## Data supplied
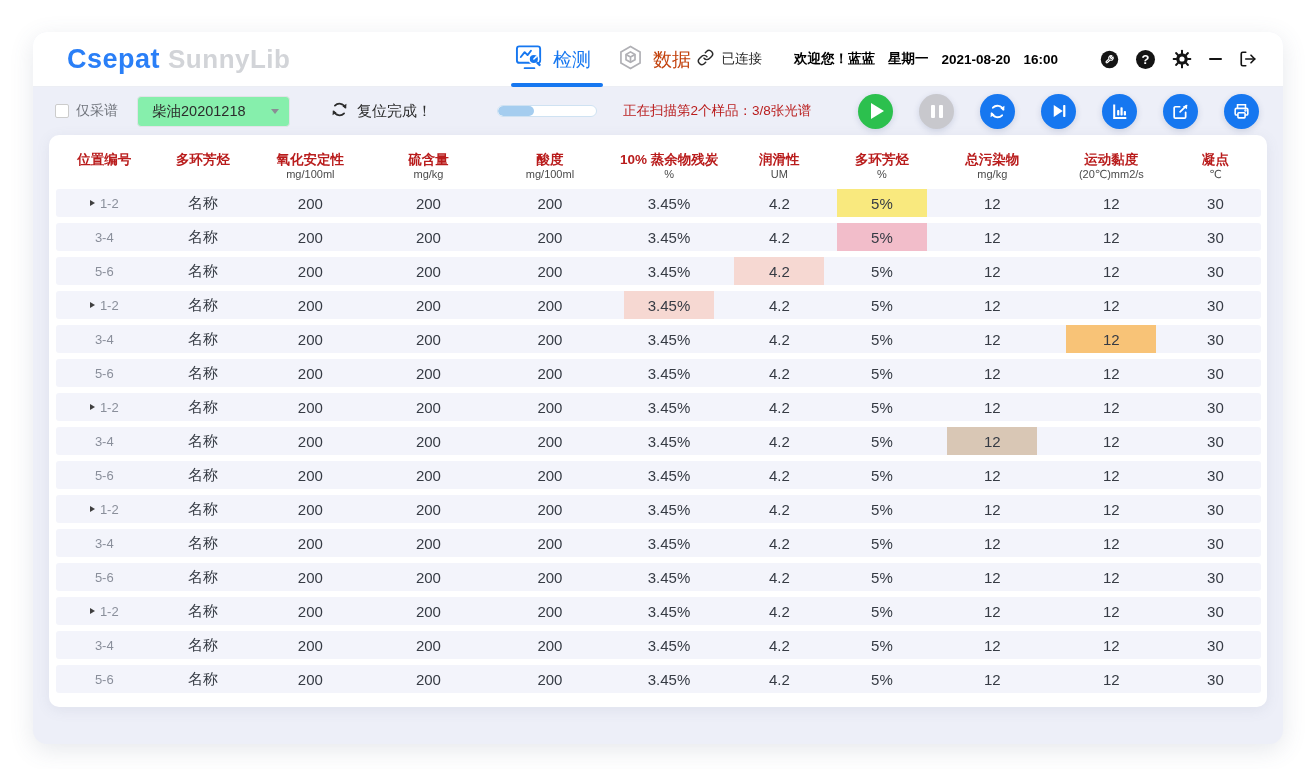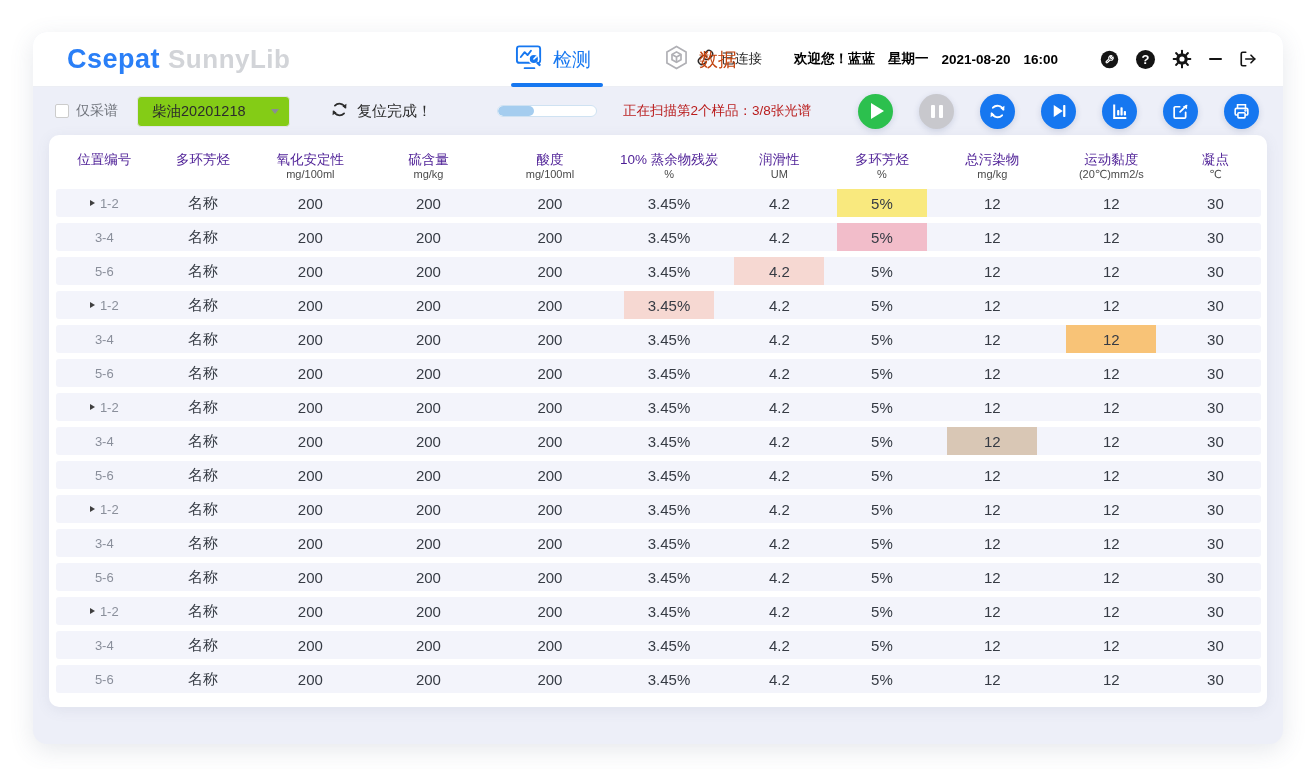"检测" .tabs { gap: 72px -> 26px }
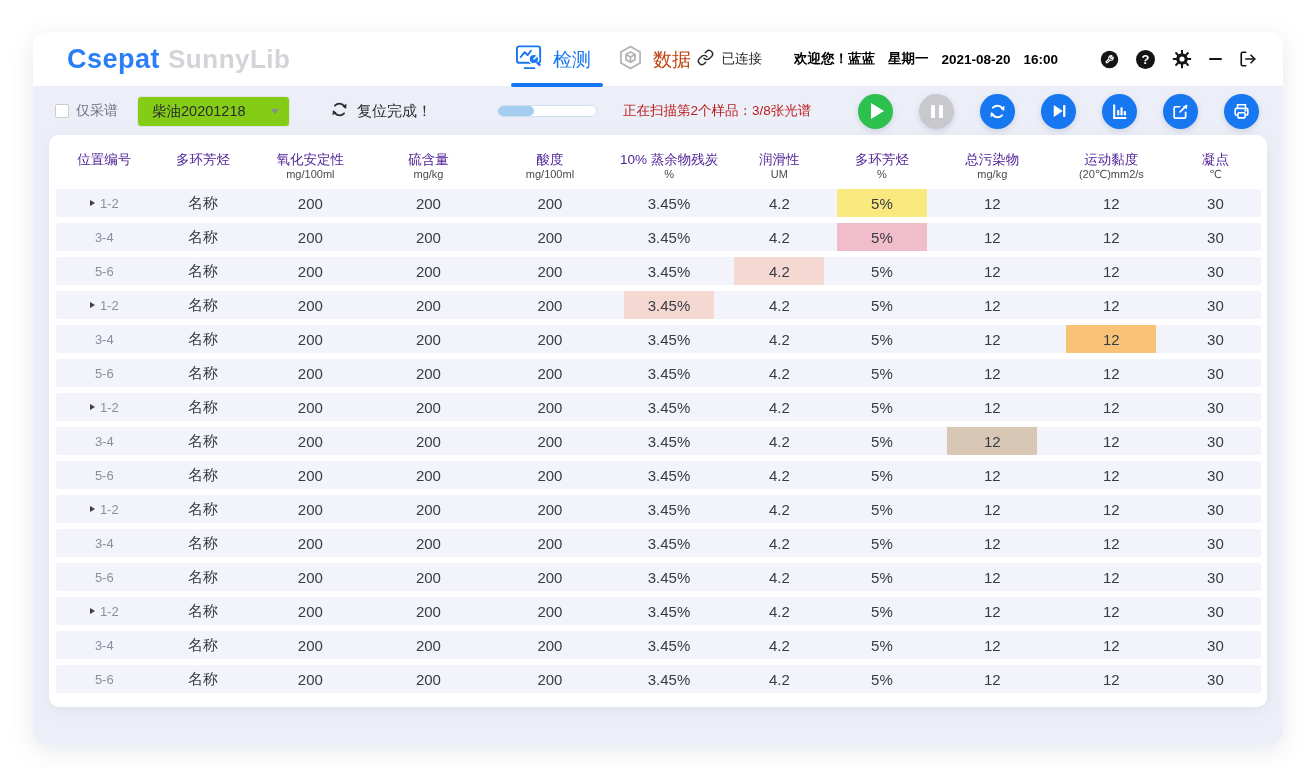"柴油20201218" .select { background: #84cc16 -> #86efac }
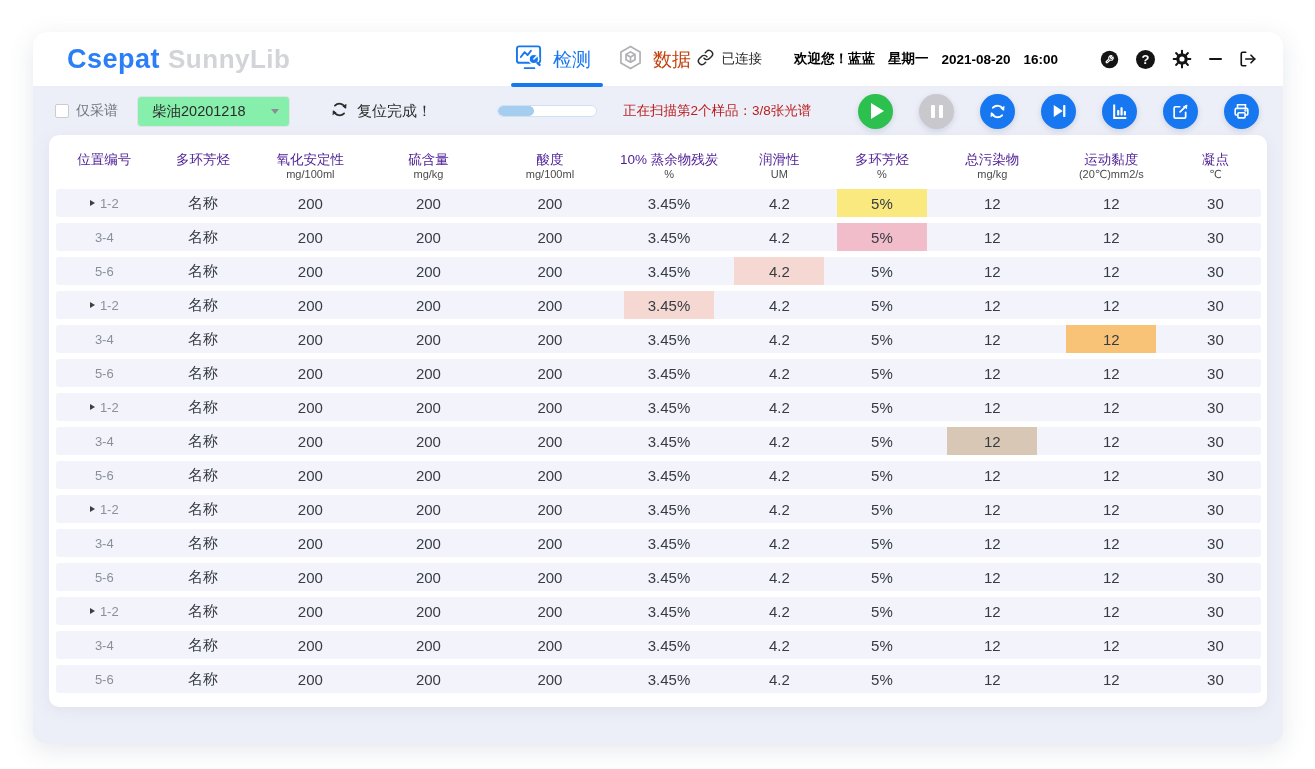"位置编号" .col-label { color: #4c1d95 -> #b91c1c; font-weight: normal -> bold }
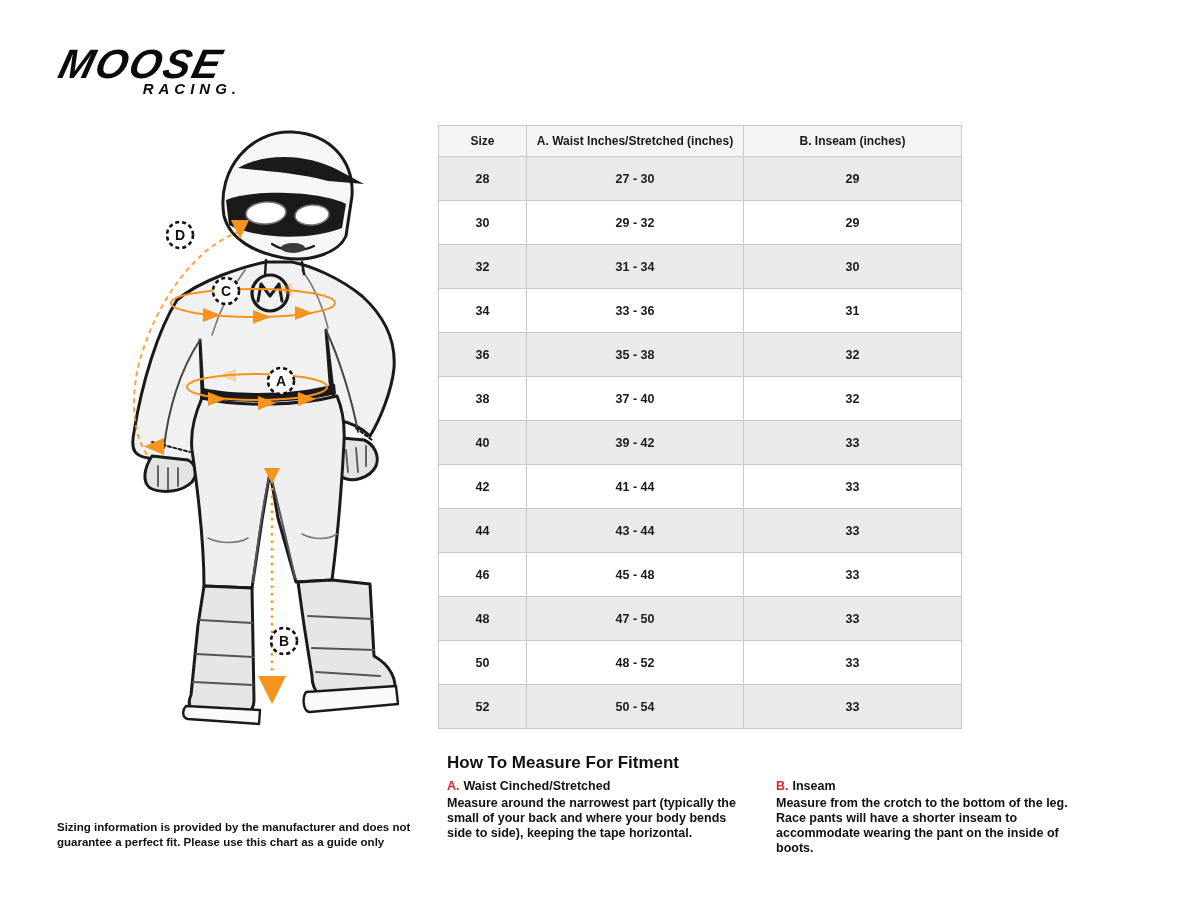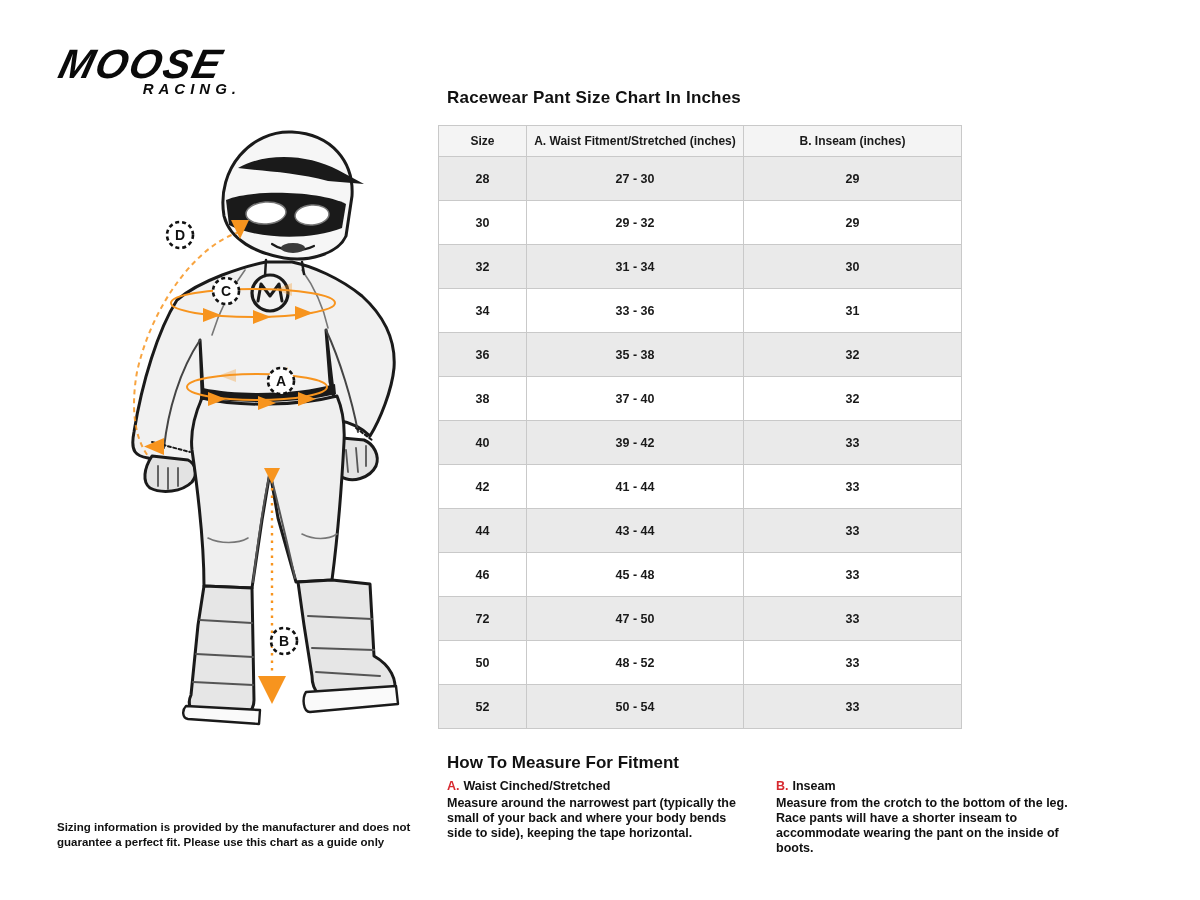"Racewear Pant Size Chart In" h1.chart-title { html: <h1>Racewear Pant Size Chart In Inches</h1> -> none }
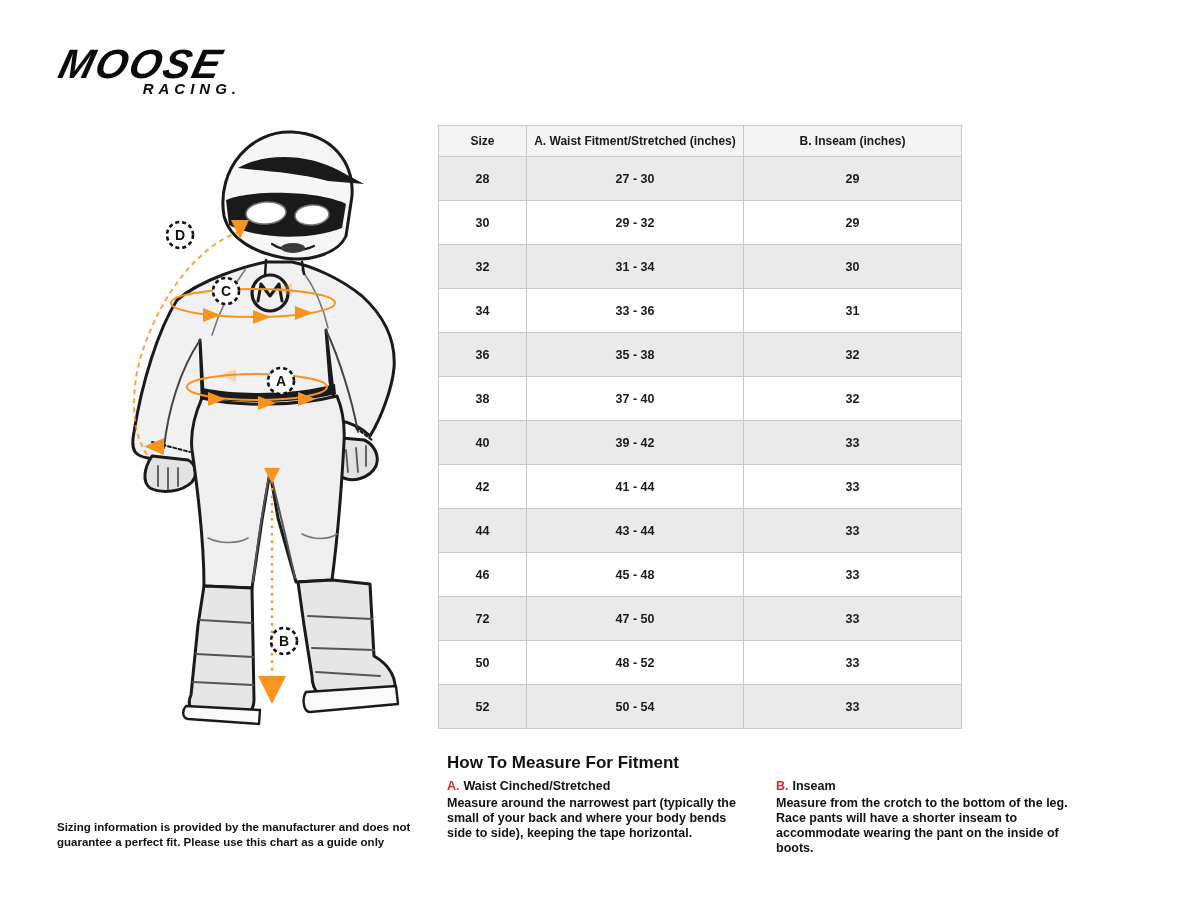"A. Waist Fitment/Stretched (inches)" th { text: Fitment/Stretched -> Inches/Stretched }
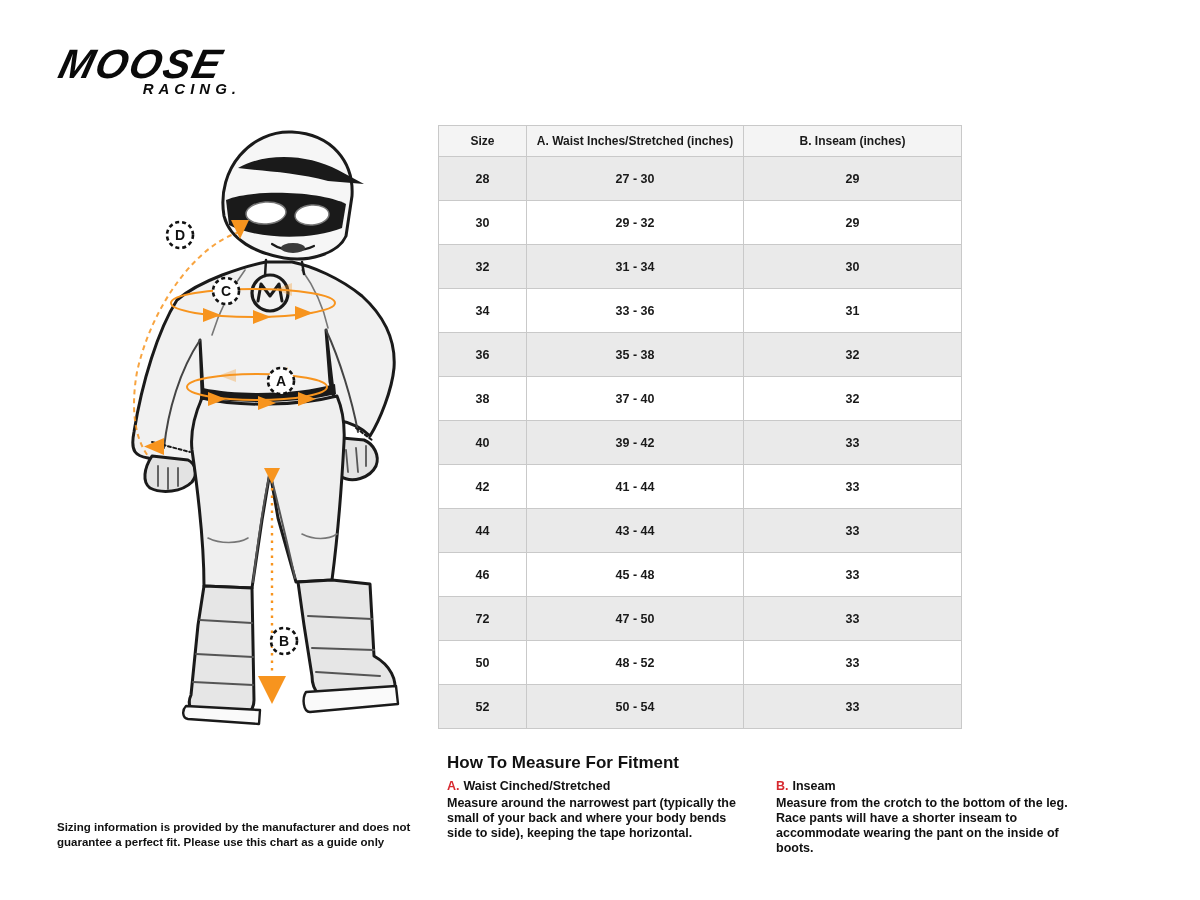"72" td { text: 72 -> 48 }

## Task brief
Where the line containing "background: #84cc16 ->" appears in the data above, begin there and output every line through the last, exactly and without pictures.

## Your response
"柴油20201218" .select { background: #84cc16 -> #86efac }
"位置编号" .col-label { color: #4c1d95 -> #b91c1c; font-weight: normal -> bold }
"Racewear Pant Size Chart In" h1.chart-title { html: <h1>Racewear Pant Size Chart In Inches</h1> -> none }
"A. Waist Fitment/Stretched (inches)" th { text: Fitment/Stretched -> Inches/Stretched }
"72" td { text: 72 -> 48 }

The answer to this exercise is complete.